The concerns of the poem are not a young person’s, and this is a book filled with elegies, with saying goodbye, recalling regrets:

Paul

I’ll never forgive myself for the
violence propelled me at sad Paul
Blackburn, pushed in turn by both
our hopeless wives who were spitting
venom at one another in the heaven
we’d got ourselves to, Mallorca, mid-fifties,
where one could live for peanuts while
writing great works and looking at the
constant blue sea, etc. Why did I fight such
surrogate battles of existence with such
a specific friend as he was for sure?
Our first meeting NYC 1960 we talked two
and a half days straight without leaving the
apartment. He knew Auden and Yeats
by heart and had begun on Pound’s lead
translating the Provençal poets, and was
studying with Moses Hadas at NYU. How
sweet this thoughtful beleaguered vulnerable
person whose childhood was full of
New
England
abusive confusion, his mother the too
often absent poet, Frances Frost! I wish
he were here now, we could go on talking,
I’d have company my own age in this
drab burned out trashed dump we call the
phenomenal world where he once walked
the wondrous earth and knew its pleasures.

Four of the 26 lines here break on the word the, an enjambment that calls up Robert’s familiar rasping voice immediately to mind, yet the stanza that is so often a defining pulse in his writing has been set aside for the wealth of detail about Blackburn, aspects that might seem odd to us now – who recalls the poetry of Frances Frost, best known to poets of my generation for her work as editor of the children’s book edition of Gian Carlo Menotti’s Amahl and the Night Visitors, a commonplace in the 1950s?

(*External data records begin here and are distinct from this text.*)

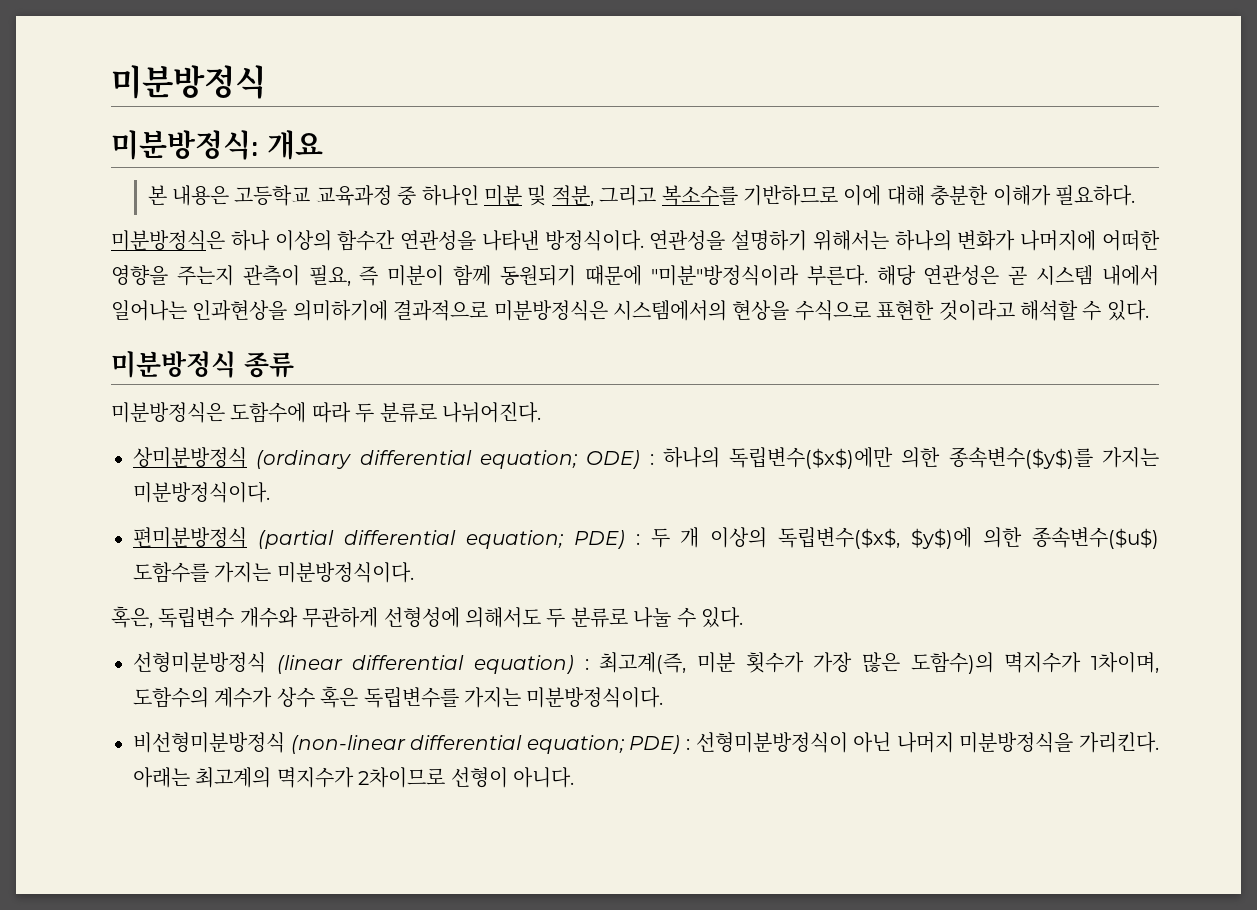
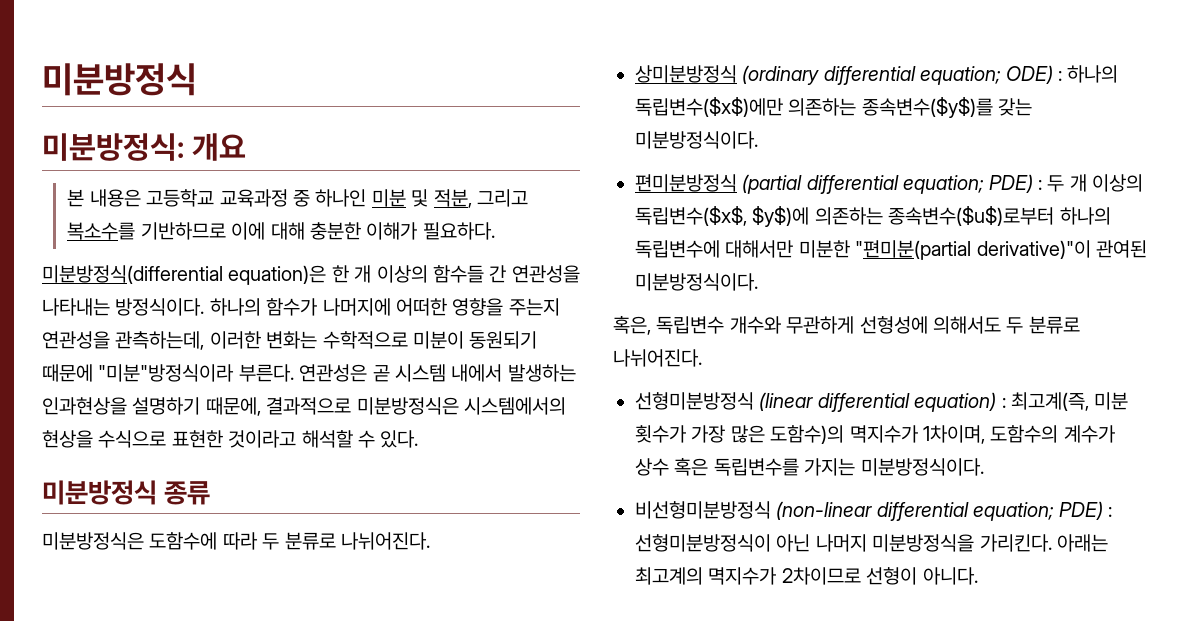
[111,230,1160,251] [111,265,492,286] 미분방정식은 하나 이상의 함수간 연관성을 나타낸 방정식이다. 연관성을 설명하기 위해서는 하나의 변화가 나머지에 어떠한 영향을 주는지 관측이 필요, 즉 미분이 함께 -> [42,265,580,285] [42,298,560,316] [42,331,464,350] 미분방정식(differential equation)은 한 개 이상의 함수들 간 연관성을 나타내는 방정식이다. 하나의 함수가 나머지에 어떠한 영향을 주는지 연관성을 관측하는데, 이러한 변화는 수학적으로 미분이
[876,265,916,286] 해당 -> (294, 373) none
[111,300,388,321] 일어나는 인과현상을 의미하기에 -> [507,364,576,382] [42,397,261,416] 발생하는 인과현상을 설명하기 때문에,
[901,447,1159,469] 의한 종속변수($y$)를 가지는 -> [788,97,1033,118] 의존하는 종속변수($y$)를 갖는
[983,527,1159,549] [133,562,272,583] 의한 종속변수($u$) 도함수를 가지는 -> [814,206,1111,226] [635,240,1147,260] 의존하는 종속변수($u$)로부터 하나의 독립변수에 대해서만 미분한 "편미분(partial derivative)"이 관여된
[633,607,743,628] 나눌 수 있다. -> [613,349,702,367] 나뉘어진다.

The last few times I saw Bob read, he invariably spoke openly about the approach of death, concerned more with the loss of others, particularly of his own generation, who were going ahead of him. No more than a dozen of the poets in the Allen anthology are still living, fewer still who continue to write. Even the essay that concludes On Earth, ostensibly on Whitman but wide-ranging ultimately, focuses on the questions of age:

I could go on quoting. Age wants no one to leave. Things close down in age, like stores, like lights going off, like a world disappearing in a vacancy one had no thought might happen. It’s no fun, no victory, no reward, no direction. One sits and waits, most usually for the doctor. So one goes inside oneself, as it were, looks out from that “height” with only imagination to give prospect.

Given all this, it is not surprising, I suppose, that the poems in this book, perhaps to a degree not seen in Creeley’s earlier books, have a harder time closing – the last line of the poem for Blackburn, which feels forced, is a case in point. Similarly, the longish (five pages, even tho these pages, at 4.5 by 7 inches, are small) anti-war poem “Help!,” and even the final “Valentine for You,” one last echo of Zukofsky, seem not so much to finish as to be turned, finally, aside. What else, after all, is there to do but keep looking, keep looking?